Based on recent voting history, however, it should come as no surprise. In the 2014 Scottish European Election 15.91% of the electorate in Dumfries and Galloway voted for parties who explicitly wish to leave the EU, including Ukip and the BNP. A further 33.12% of the electorate voted for the Conservative party and in the recent Scottish Government elections two Conservative MSPs were elected by the two constituencies covering the Dumfries and Galloway region.

According to the latest Survation poll, the proportion of Conservative voters who back Brexit is consistently higher than those of the other major parties at 30%. This figure was even higher at 41% in a poll conducted for the Daily Mail in February.

Therefore, despite the importance of the agricultural industry to the local economy, there is clearly an appetite within the region to leave the EU.

This view, however, is not shared by all within the industry. Another of the farmers at the auction, Alastair Martin, a suckling cows and beef cattle farmer, was undecided how he would vote. A lack of information, particularly the repercussions of Brexit in relation to financial support for farmers from the EU, frustrates many within the industry.

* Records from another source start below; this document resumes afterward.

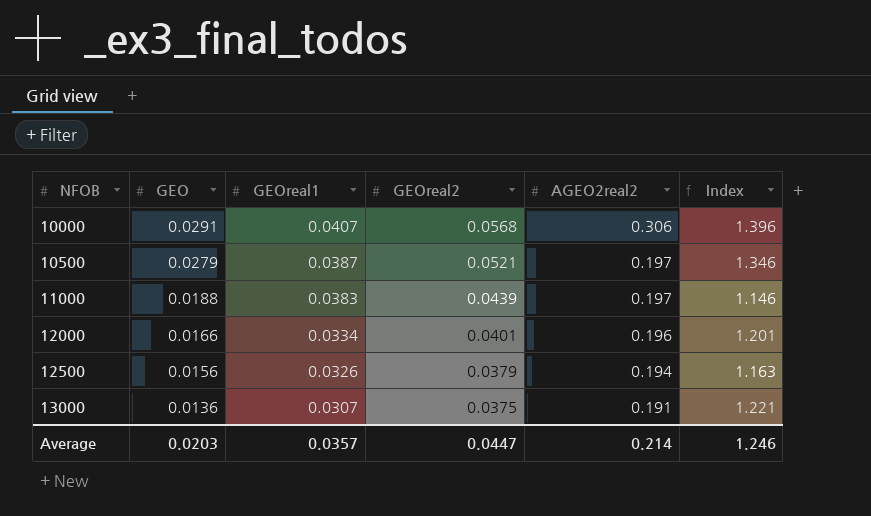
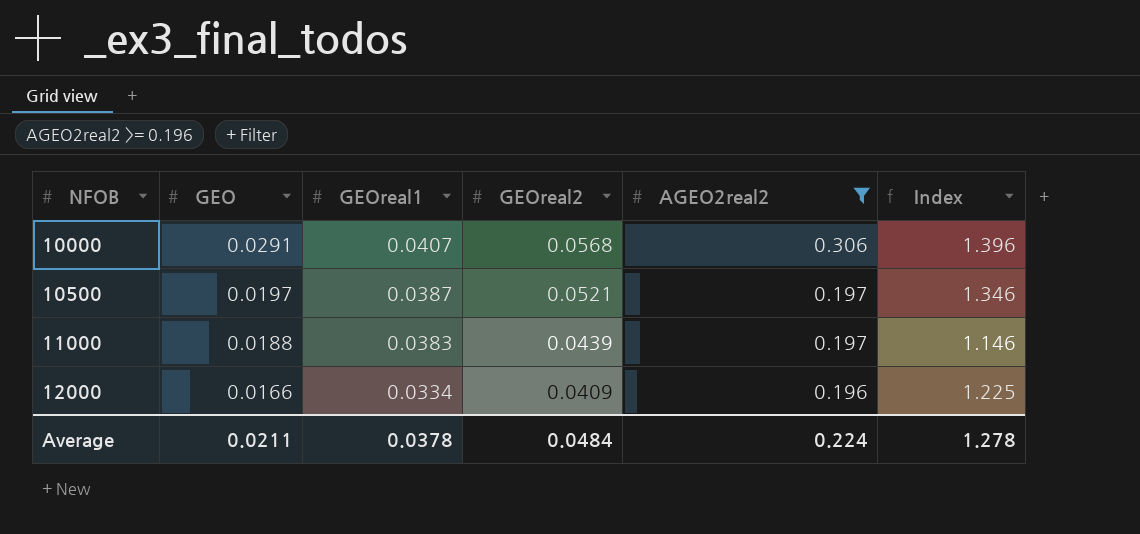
filter: none -> AGEO2real2 >= 0.196
10500 | GEO: 0.0279 -> 0.0197
12000 | GEOreal2: 0.0401 -> 0.0409
12000 | Index: 1.201 -> 1.225
Average | GEO: 0.0203 -> 0.0211
Average | GEOreal1: 0.0357 -> 0.0378
Average | GEOreal2: 0.0447 -> 0.0484
Average | AGEO2real2: 0.214 -> 0.224
Average | Index: 1.246 -> 1.278

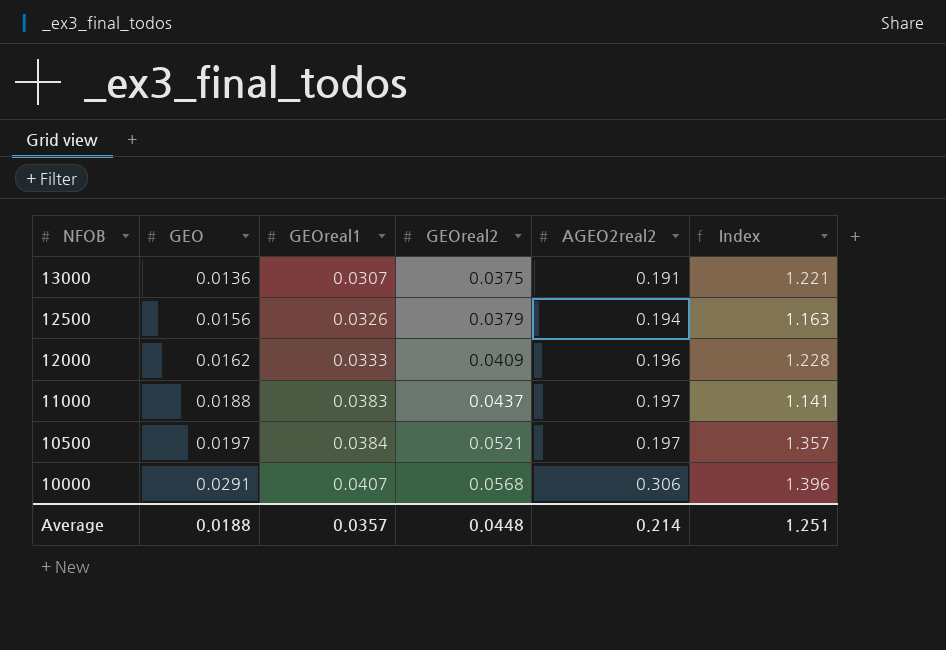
filter: AGEO2real2 >= 0.196 -> none
row order: NFOB ascending -> NFOB descending
12000 | GEO: 0.0166 -> 0.0162
12000 | GEOreal1: 0.0334 -> 0.0333
12000 | Index: 1.225 -> 1.228
11000 | GEOreal2: 0.0439 -> 0.0437
11000 | Index: 1.146 -> 1.141
10500 | GEOreal1: 0.0387 -> 0.0384
10500 | Index: 1.346 -> 1.357
Average | GEO: 0.0211 -> 0.0188
Average | GEOreal1: 0.0378 -> 0.0357
Average | GEOreal2: 0.0484 -> 0.0448
Average | AGEO2real2: 0.224 -> 0.214
Average | Index: 1.278 -> 1.251

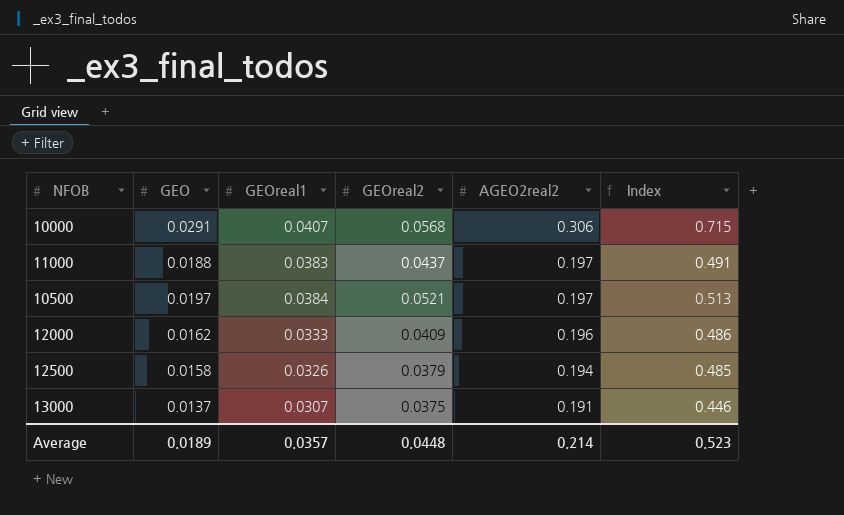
row order: NFOB descending -> AGEO2real2 descending
column Index | formula: [GEOreal2] / [GEOreal1] -> [GEO] / [GEOreal1]
12500 | GEO: 0.0156 -> 0.0158
13000 | GEO: 0.0136 -> 0.0137
Average | GEO: 0.0188 -> 0.0189
Average | Index: 1.251 -> 0.523

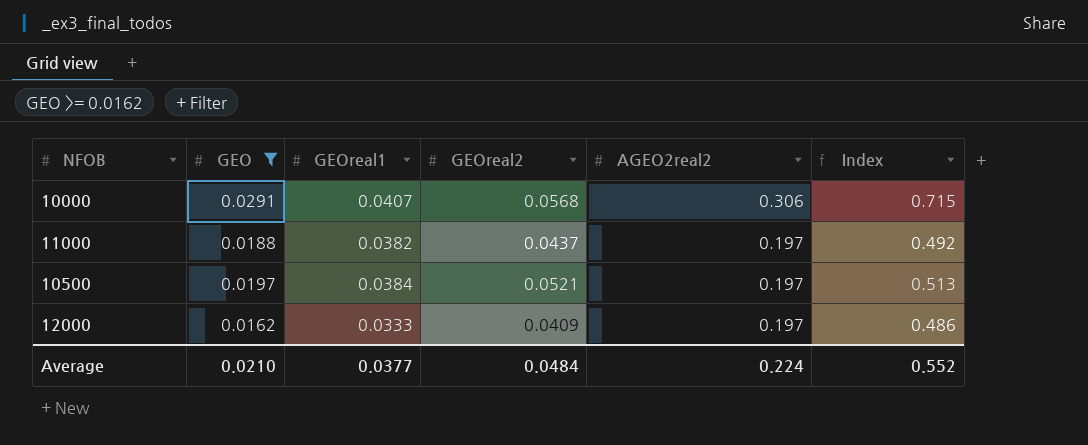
filter: none -> GEO >= 0.0162
11000 | GEOreal1: 0.0383 -> 0.0382
11000 | Index: 0.491 -> 0.492
12000 | AGEO2real2: 0.196 -> 0.197
Average | GEO: 0.0189 -> 0.0210
Average | GEOreal1: 0.0357 -> 0.0377
Average | GEOreal2: 0.0448 -> 0.0484
Average | AGEO2real2: 0.214 -> 0.224
Average | Index: 0.523 -> 0.552

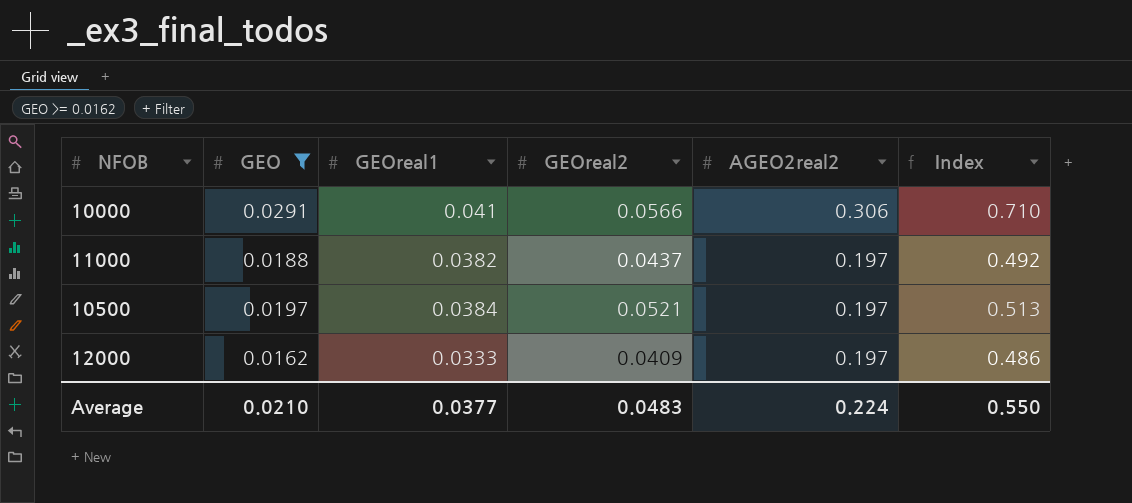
10000 | GEOreal1: 0.0407 -> 0.041
10000 | GEOreal2: 0.0568 -> 0.0566
10000 | Index: 0.715 -> 0.710
Average | GEOreal2: 0.0484 -> 0.0483
Average | Index: 0.552 -> 0.550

Life without "continued support", he says, would be"very much an unknown".

"People can belly ache as long as they like," he says, but if the Leave campaign were able to make the simple promise that farm subsidies would be kept the same in the event of an Out vote then "that certainly within the farming industry would go along the road”.

However, that has not happened, so Martin, based roughly six miles from Dumfries, is cautioning against leaving the EU based on a desire to reduce regulations faced by farmers.

“We have a lot of red tape, regulation, which I think to export into the EU we’d still need to do - because if we didn’t do it they would just close the door on us.”

Andrew McCornick, a Vice President of NFUS, understands the frustrations experienced by farmers with regards to red tape, however, he echoes Martin’s comments when asked if leaving the EU would reduce the regulations faced by British farmers.

“I don’t think it would make a big difference because we would be trading with Europe and we’d have to meet European standards so at the end of the day I don’t think it’s either one way or the other. We’re going to have to produce food for the European market which would be our biggest buyer, which currently is our biggest buyer. We’d have to produce it to the same standards.”

Whilst accepting that “the bureaucracy keeps piling on and piling on and piling on,” the Vice President of the union does not accept that leaving the EU will enhance farmer’s prospects.

“We trade with Europe which is about 500 million people and that’s a big, big market for us and to lose access to," he says, adding that post-Brexit the UK would have to "start renegotiating and we don’t know what terms we’ll be negotiating under because we'll be dealing with Europe as an outsider. We will not be at the table, we will be on the table.”

McCornick, a livestock farmer near Lochfoot, outside Dumfries, also cautions against the idea that Britain will be able to trade more freely with the rest of the world upon exiting the EU.

“We have 50 external trade agreements negotiated by Europe. We would have to sit down at the table and start renegotiating every one of those as well as negotiating with Europe. And when you’re doing a trade agreement there is give and take and I don’t know what would give and what would take whereas we’ve built up a fair bit of strength using European trade business agreements that have been settled.”

When asked in his experience as a member of the union if he had an idea how the agricultural community would vote he said: “I have no idea of a figure but just going through various meetings that I’ve sat at there’s maybe one or two in a room of 30 or 40 people would like to be coming out of Europe. The majority are seeing why we’re sitting in.”